## [ASSIGNMENT]
Exact copy without images: repeat every entry as written.

## [DATASET ENTRIES]
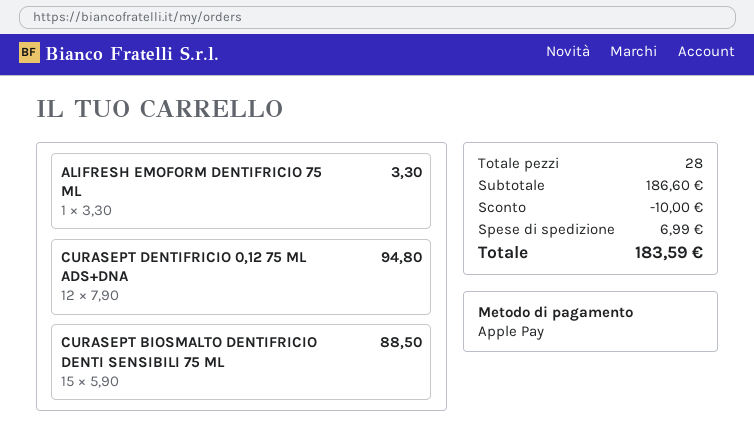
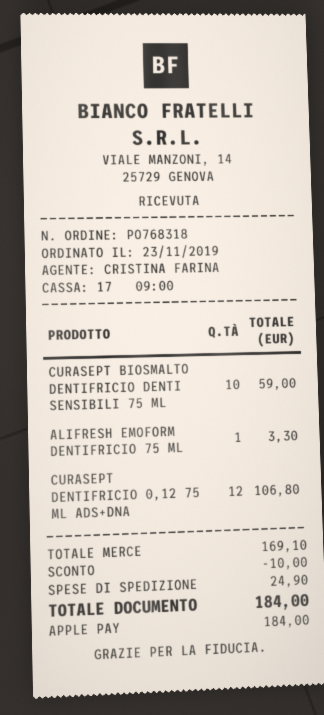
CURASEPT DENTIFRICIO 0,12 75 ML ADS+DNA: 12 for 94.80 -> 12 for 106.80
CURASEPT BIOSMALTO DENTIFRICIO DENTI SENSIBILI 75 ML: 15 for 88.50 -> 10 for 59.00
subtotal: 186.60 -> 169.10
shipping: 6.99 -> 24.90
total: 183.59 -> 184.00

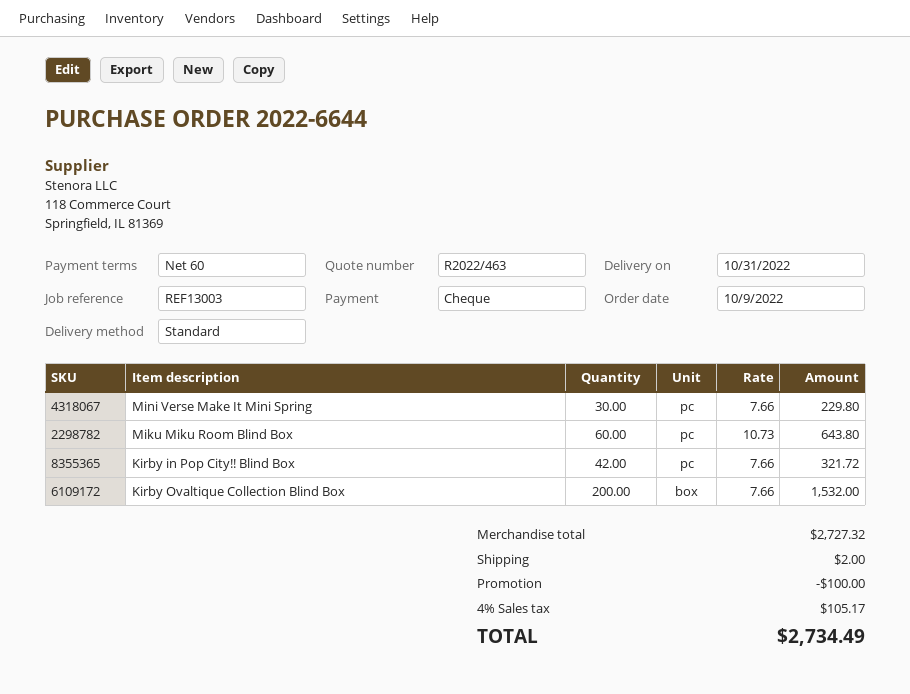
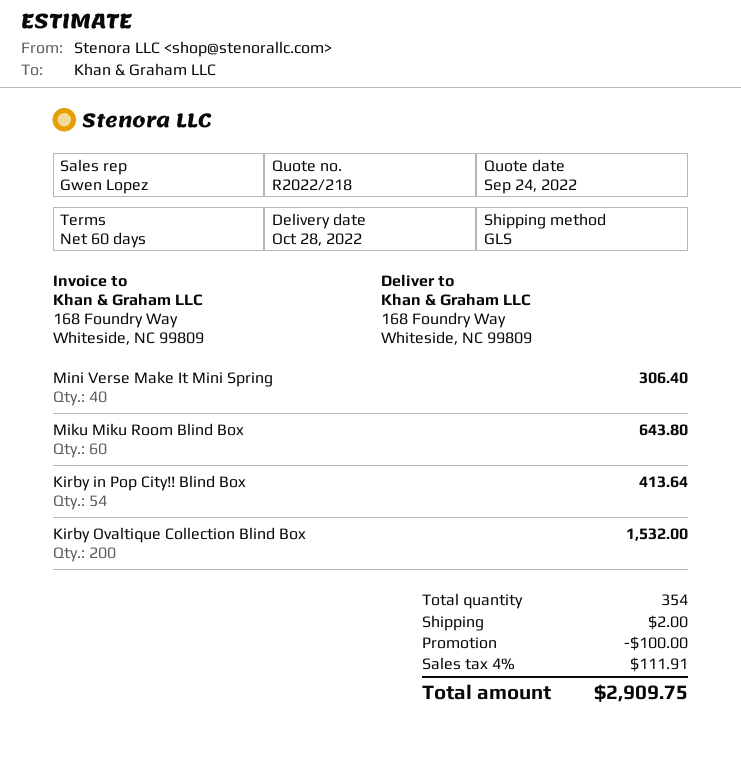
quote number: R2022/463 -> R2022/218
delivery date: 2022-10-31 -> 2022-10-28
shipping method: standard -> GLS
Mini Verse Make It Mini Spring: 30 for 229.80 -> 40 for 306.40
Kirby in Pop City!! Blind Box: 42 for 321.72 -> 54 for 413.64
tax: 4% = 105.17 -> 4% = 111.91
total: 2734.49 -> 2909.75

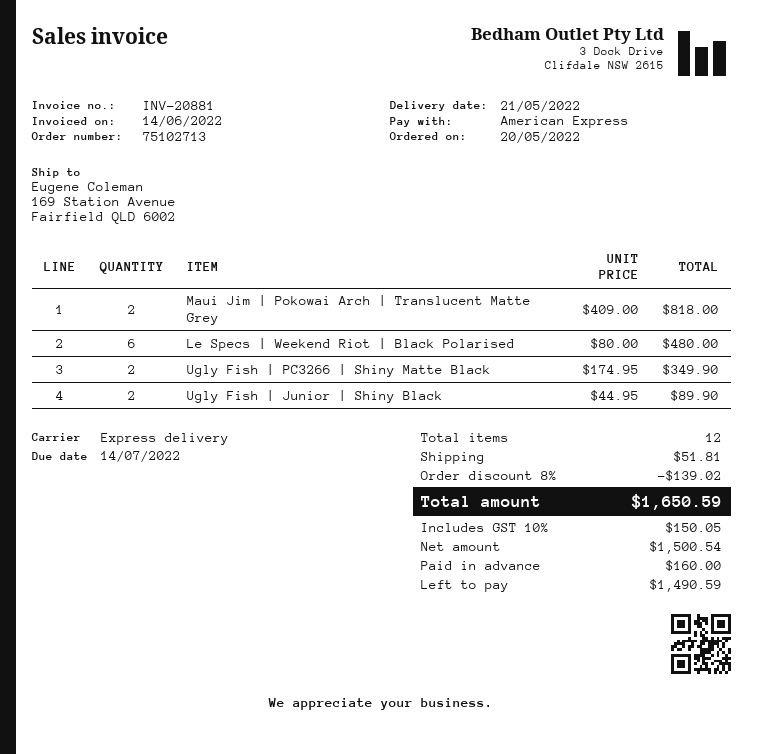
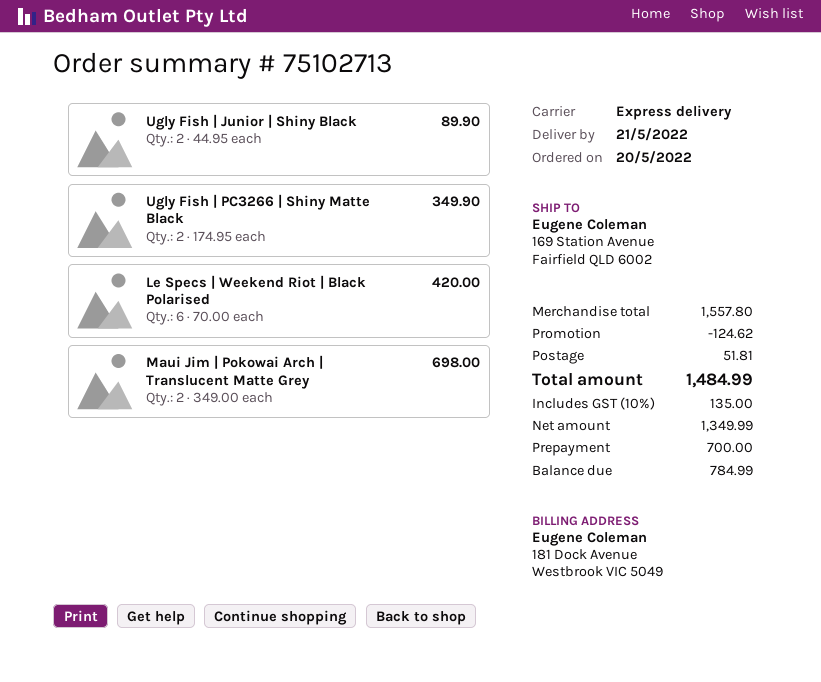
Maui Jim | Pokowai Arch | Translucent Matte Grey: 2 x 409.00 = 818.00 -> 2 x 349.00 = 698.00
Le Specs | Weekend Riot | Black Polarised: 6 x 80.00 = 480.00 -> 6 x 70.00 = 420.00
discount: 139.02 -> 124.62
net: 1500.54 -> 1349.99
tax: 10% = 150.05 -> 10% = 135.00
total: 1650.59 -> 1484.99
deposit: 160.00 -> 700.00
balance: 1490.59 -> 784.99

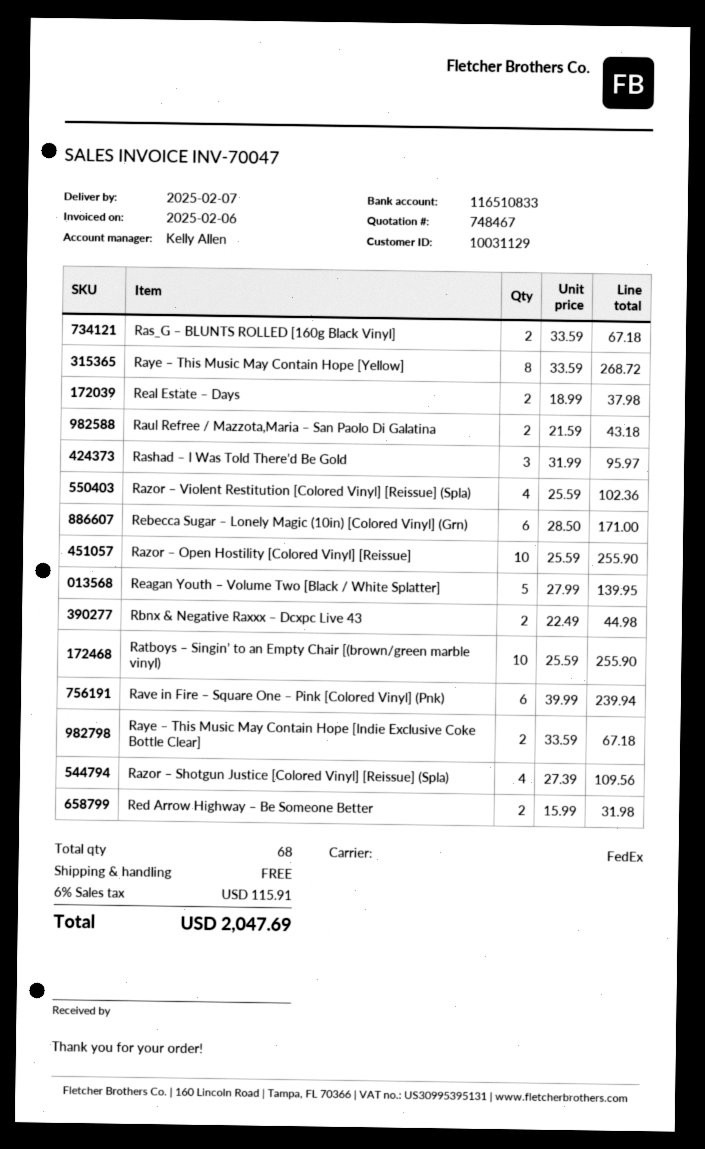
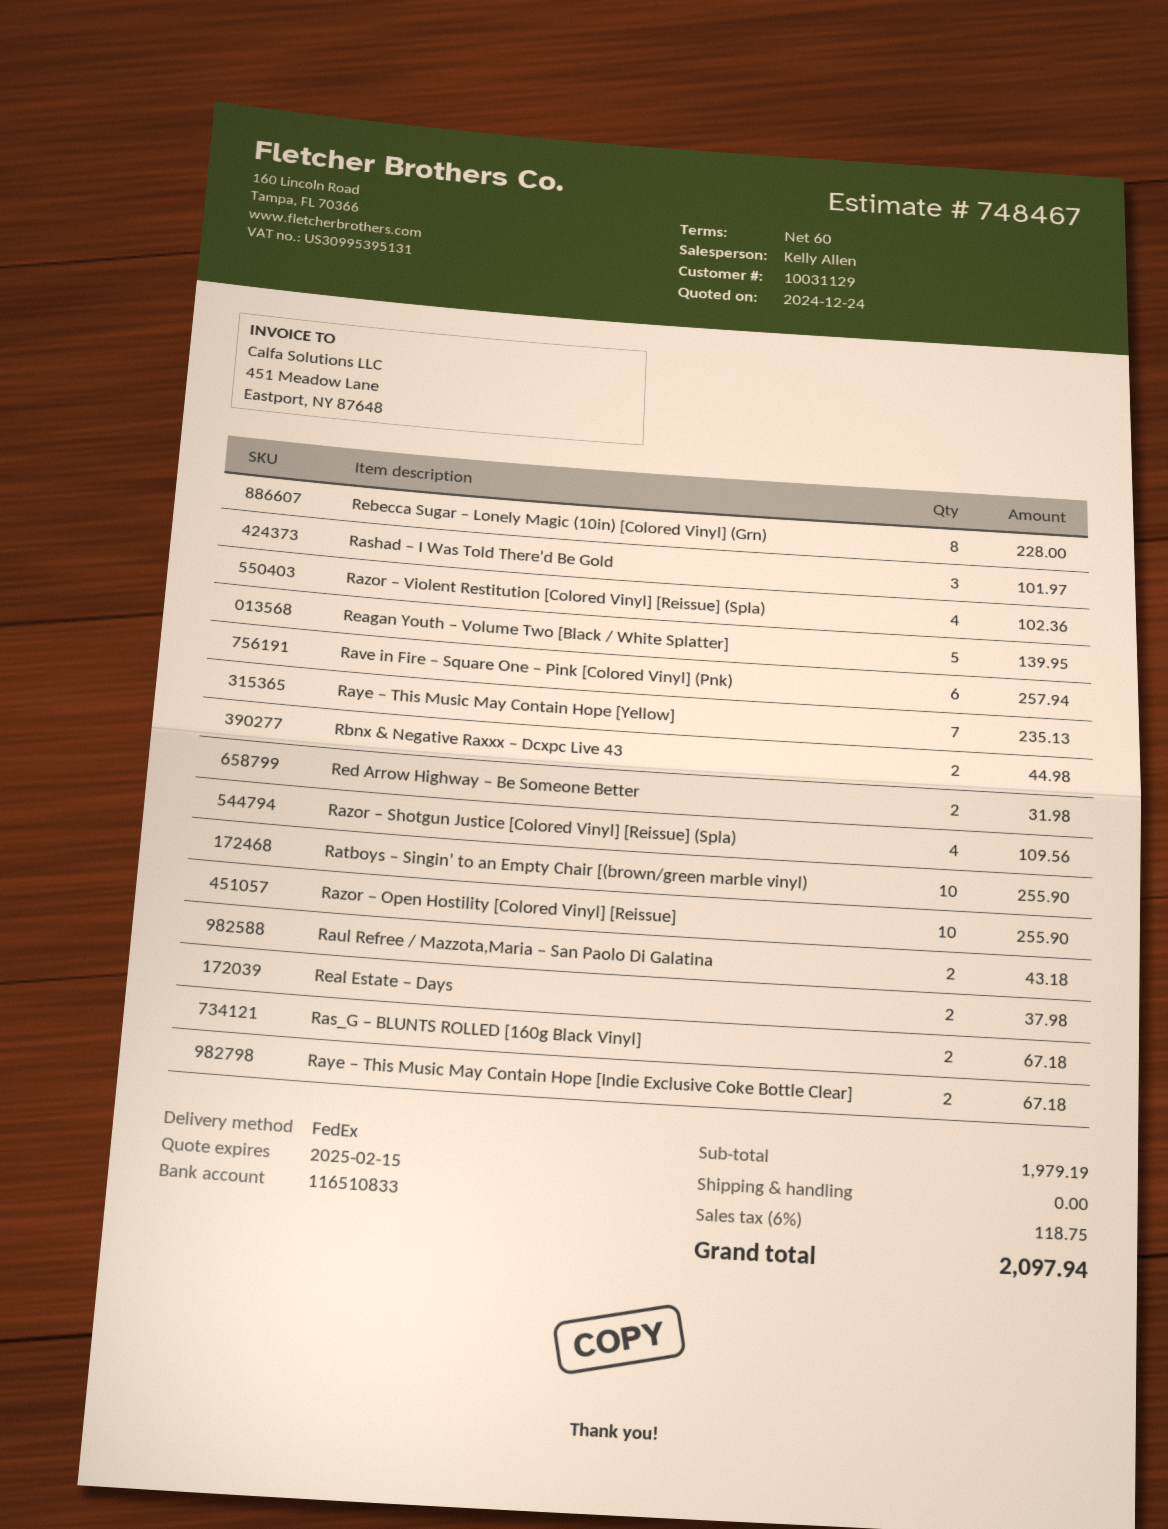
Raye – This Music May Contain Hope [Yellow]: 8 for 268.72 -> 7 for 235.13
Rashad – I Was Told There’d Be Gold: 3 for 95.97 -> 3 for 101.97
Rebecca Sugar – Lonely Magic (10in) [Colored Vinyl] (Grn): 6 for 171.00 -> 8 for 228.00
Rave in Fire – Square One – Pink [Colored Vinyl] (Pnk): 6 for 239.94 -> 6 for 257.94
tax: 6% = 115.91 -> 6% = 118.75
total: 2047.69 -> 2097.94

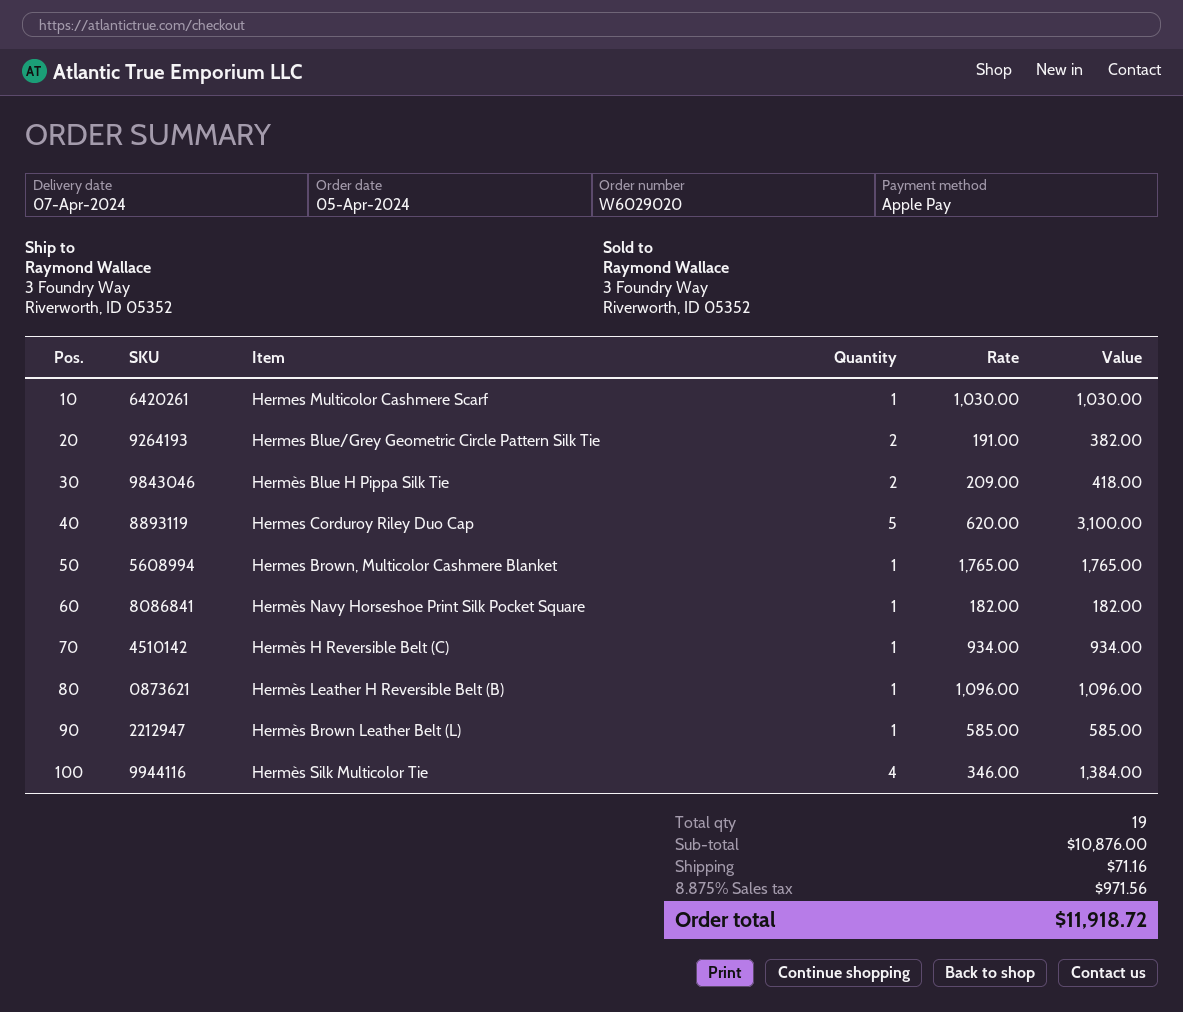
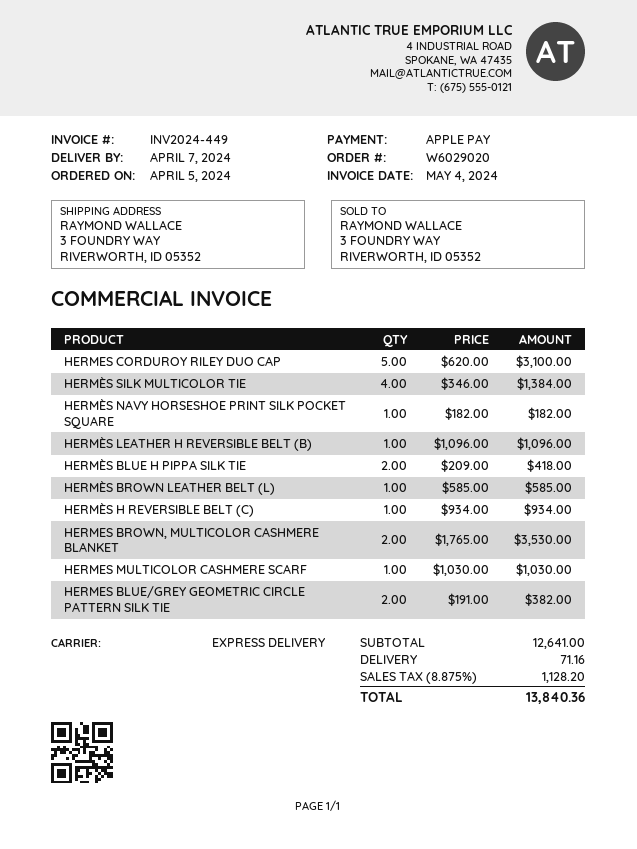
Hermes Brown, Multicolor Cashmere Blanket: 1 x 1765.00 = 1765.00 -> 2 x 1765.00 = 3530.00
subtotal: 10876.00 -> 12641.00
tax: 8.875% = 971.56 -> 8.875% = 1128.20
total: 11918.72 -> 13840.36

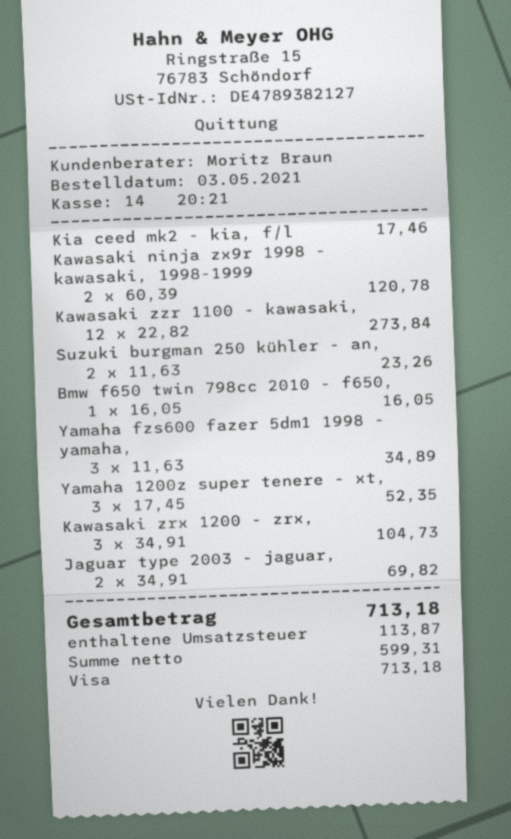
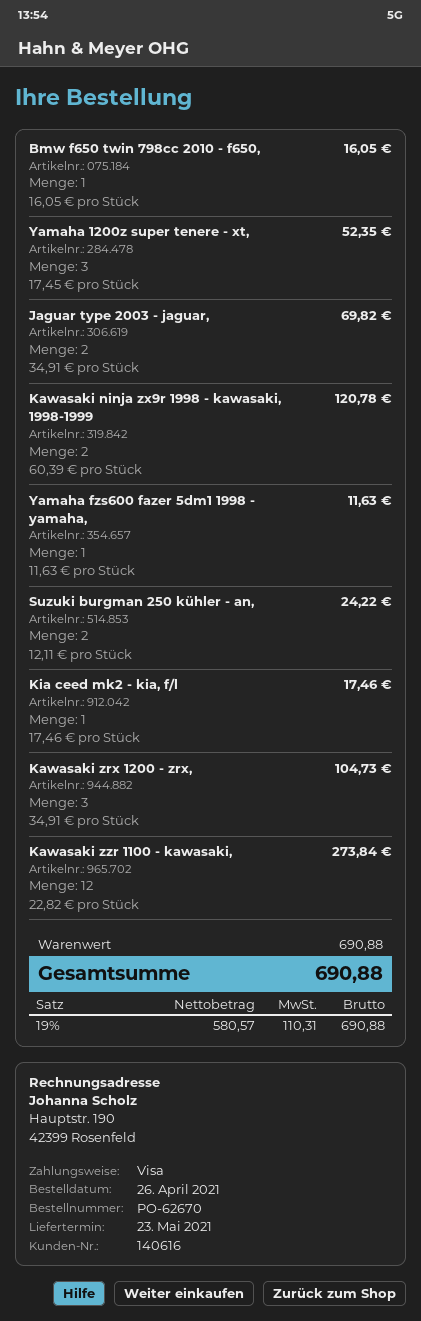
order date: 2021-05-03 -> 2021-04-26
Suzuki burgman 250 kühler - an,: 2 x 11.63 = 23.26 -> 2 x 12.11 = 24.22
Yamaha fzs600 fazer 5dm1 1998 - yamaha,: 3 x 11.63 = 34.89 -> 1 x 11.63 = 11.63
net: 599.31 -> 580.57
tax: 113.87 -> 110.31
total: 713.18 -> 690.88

## [RESPONSE FOR THIS EXERCISE]
CURASEPT DENTIFRICIO 0,12 75 ML ADS+DNA: 12 for 94.80 -> 12 for 106.80
CURASEPT BIOSMALTO DENTIFRICIO DENTI SENSIBILI 75 ML: 15 for 88.50 -> 10 for 59.00
subtotal: 186.60 -> 169.10
shipping: 6.99 -> 24.90
total: 183.59 -> 184.00

quote number: R2022/463 -> R2022/218
delivery date: 2022-10-31 -> 2022-10-28
shipping method: standard -> GLS
Mini Verse Make It Mini Spring: 30 for 229.80 -> 40 for 306.40
Kirby in Pop City!! Blind Box: 42 for 321.72 -> 54 for 413.64
tax: 4% = 105.17 -> 4% = 111.91
total: 2734.49 -> 2909.75

Maui Jim | Pokowai Arch | Translucent Matte Grey: 2 x 409.00 = 818.00 -> 2 x 349.00 = 698.00
Le Specs | Weekend Riot | Black Polarised: 6 x 80.00 = 480.00 -> 6 x 70.00 = 420.00
discount: 139.02 -> 124.62
net: 1500.54 -> 1349.99
tax: 10% = 150.05 -> 10% = 135.00
total: 1650.59 -> 1484.99
deposit: 160.00 -> 700.00
balance: 1490.59 -> 784.99

Raye – This Music May Contain Hope [Yellow]: 8 for 268.72 -> 7 for 235.13
Rashad – I Was Told There’d Be Gold: 3 for 95.97 -> 3 for 101.97
Rebecca Sugar – Lonely Magic (10in) [Colored Vinyl] (Grn): 6 for 171.00 -> 8 for 228.00
Rave in Fire – Square One – Pink [Colored Vinyl] (Pnk): 6 for 239.94 -> 6 for 257.94
tax: 6% = 115.91 -> 6% = 118.75
total: 2047.69 -> 2097.94

Hermes Brown, Multicolor Cashmere Blanket: 1 x 1765.00 = 1765.00 -> 2 x 1765.00 = 3530.00
subtotal: 10876.00 -> 12641.00
tax: 8.875% = 971.56 -> 8.875% = 1128.20
total: 11918.72 -> 13840.36

order date: 2021-05-03 -> 2021-04-26
Suzuki burgman 250 kühler - an,: 2 x 11.63 = 23.26 -> 2 x 12.11 = 24.22
Yamaha fzs600 fazer 5dm1 1998 - yamaha,: 3 x 11.63 = 34.89 -> 1 x 11.63 = 11.63
net: 599.31 -> 580.57
tax: 113.87 -> 110.31
total: 713.18 -> 690.88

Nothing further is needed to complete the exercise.